Stored data ▸
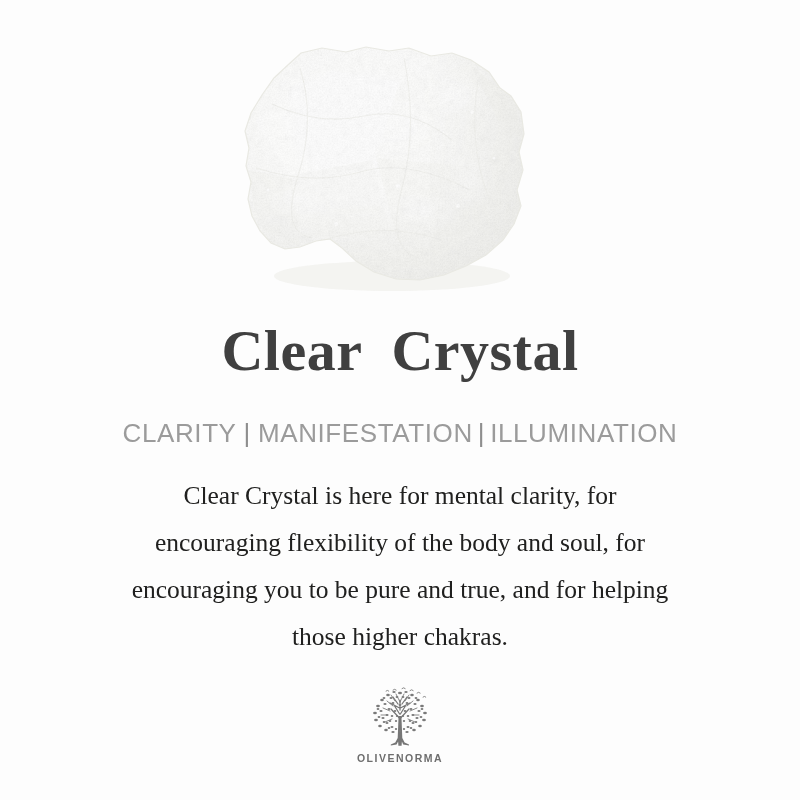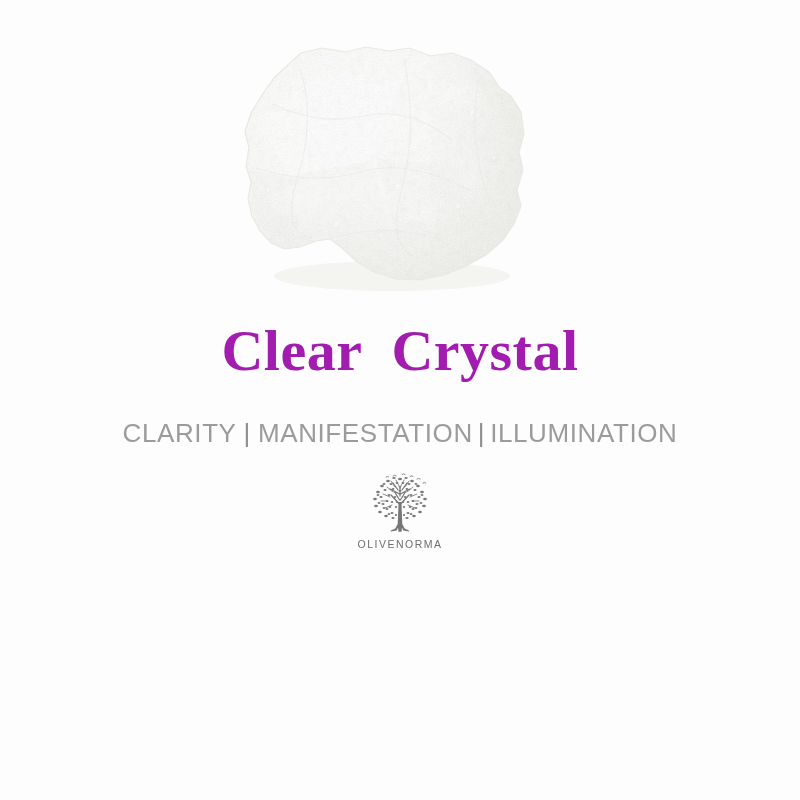--- a/index.html
+++ b/index.html
@@ -39,21 +39,21 @@
     width: 800px;
     height: 322px;
     display: block;
   }
 
   
   .title {
     font-family: "Liberation Serif", "DejaVu Serif", serif;
     font-size: 58px;
     font-weight: 700;
-    color: #a21caf;
+    color: #404040;
     letter-spacing: 0.5px;
     line-height: 1;
     margin: 0;
     padding: 0;
     text-align: right;
     white-space: pre;
   }
 
   
   .subtitle {
@@ -104,21 +104,21 @@
   }
   .logo-mark {
     display: block;
     width: 86px;
     height: 66px;
   }
   .logo-word {
     margin-top: 1px;
     font-family: "Liberation Sans", sans-serif;
     font-size: 10.5px;
-    font-weight: 400;
+    font-weight: 700;
     letter-spacing: 1.5px;
     color: #6e6e6e;
     text-align: center;
     line-height: 1;
   }
 </style>
 </head>
 <body>
 
 <div class="card">
@@ -236,20 +236,26 @@
                L246,166 L249,148 L245,131 L251,113 L262,95 L274,78 Z" fill="none" stroke="#e9e9e3" stroke-width="1.2"></path>
     </svg>
   </div>
 
   <h1 class="title">Clear  Crystal</h1>
 
   <div class="subtitle">
     <span>CLARITY</span><span class="sep">|</span><span>MANIFESTATION</span><span class="sep tight">|</span><span>ILLUMINATION</span>
   </div>
 
+  <p class="body-copy">
+    <span class="line">Clear Crystal is here for mental clarity, for</span>
+    <span class="line">encouraging flexibility of the body and soul, for</span>
+    <span class="line">encouraging you to be pure and true, and for helping</span>
+    <span class="line">those higher chakras.</span>
+  </p>
 
   <div class="logo">
     <svg class="logo-mark" viewBox="0 0 86 66" xmlns="http://www.w3.org/2000/svg" aria-hidden="true">
       <g fill="#767676">
 
         <path d="M41.6,30 L44.4,30 L45.3,52 L47.6,56.6 L52,58.4 L52,59.6
                  L46.2,58.6 L44.9,55.6 L44.6,59.8 L41.4,59.8 L41.1,55.4
                  L39.6,58.6 L33.8,59.6 L33.8,58.4 L38.3,56.6 L40.7,52 Z"></path>
 
         <path d="M42.4,32 L34,23 M43.6,32 L52,23 M42.6,28 L37,19 M43.4,28 L49,19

What the task asks ▸
Lines that contain "logo" are the result; find them in the entries above and copy each one.

Solution to this problem ▸
   .logo-mark {
   .logo-word {
   <div class="logo">
     <svg class="logo-mark" viewBox="0 0 86 66" xmlns="http://www.w3.org/2000/svg" aria-hidden="true">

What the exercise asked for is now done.